#### Task item:
Locate the line that contains "- cd PhishLok-V1.0", then copy it and all later lines of the data below exactly, through the last one.
**** Raw data ****
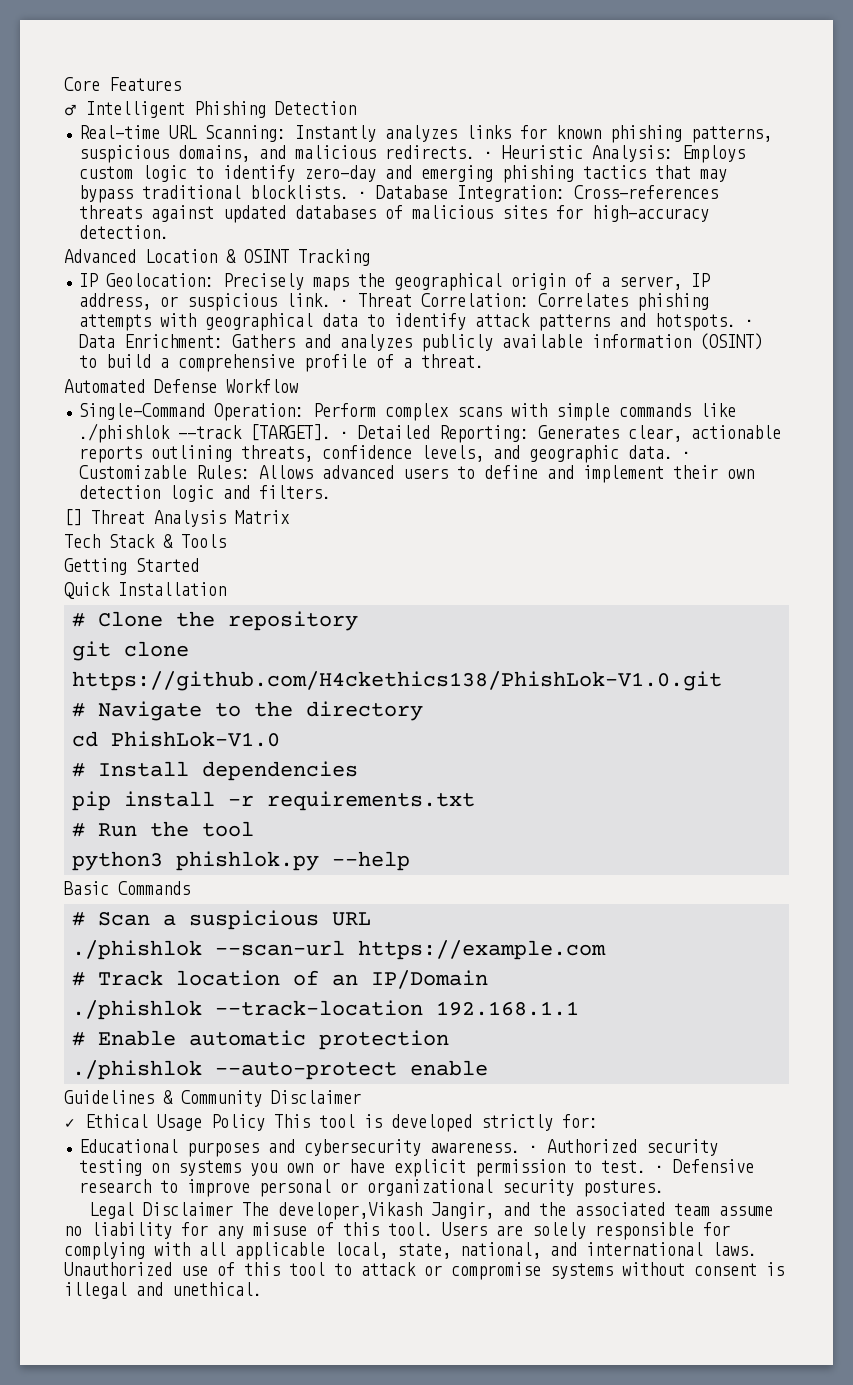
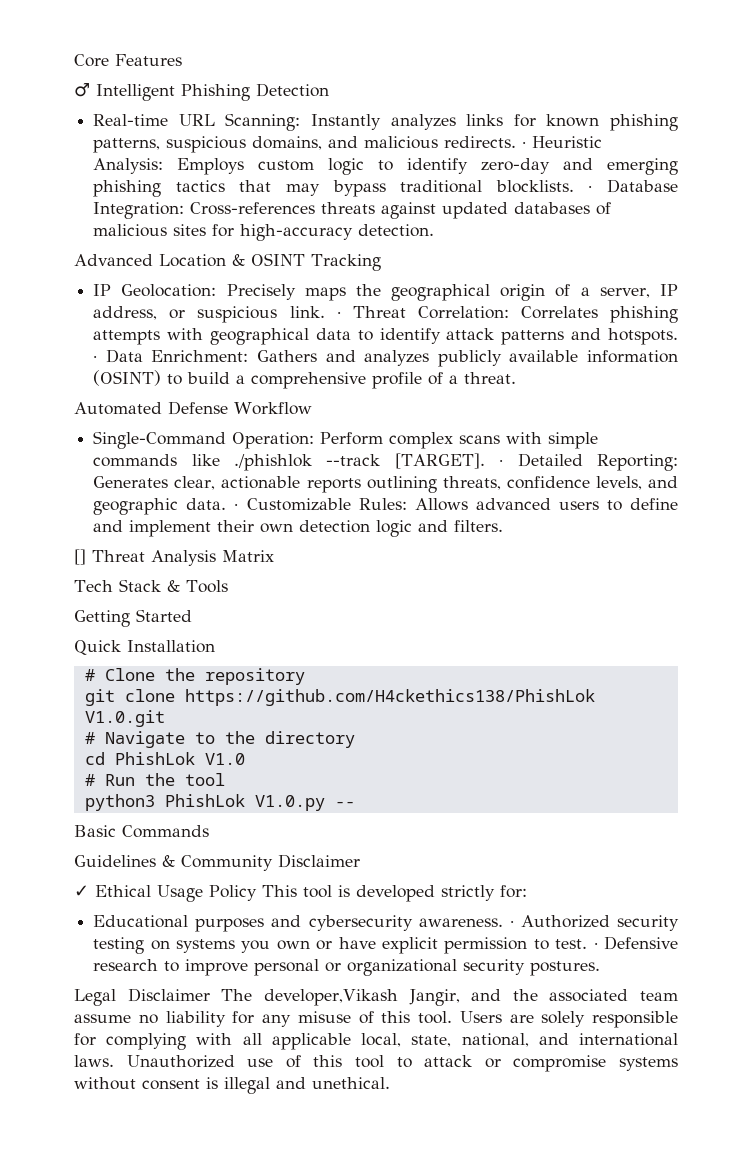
- git clone https://github.com/H4ckethics138/PhishLok-V1.0.git
+ git clone https://github.com/H4ckethics138/PhishLok V1.0.git
- cd PhishLok-V1.0
- # Install dependencies
- pip install -r requirements.txt
+ cd PhishLok V1.0
- python3 phishlok.py --help
+ python3 PhishLok V1.0.py --
- # Scan a suspicious URL
- ./phishlok --scan-url https://example.com
- # Track location of an IP/Domain
- ./phishlok --track-location 192.168.1.1
- # Enable automatic protection
- ./phishlok --auto-protect enable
****
#### Task answer:
- cd PhishLok-V1.0
- # Install dependencies
- pip install -r requirements.txt
+ cd PhishLok V1.0
- python3 phishlok.py --help
+ python3 PhishLok V1.0.py --
- # Scan a suspicious URL
- ./phishlok --scan-url https://example.com
- # Track location of an IP/Domain
- ./phishlok --track-location 192.168.1.1
- # Enable automatic protection
- ./phishlok --auto-protect enable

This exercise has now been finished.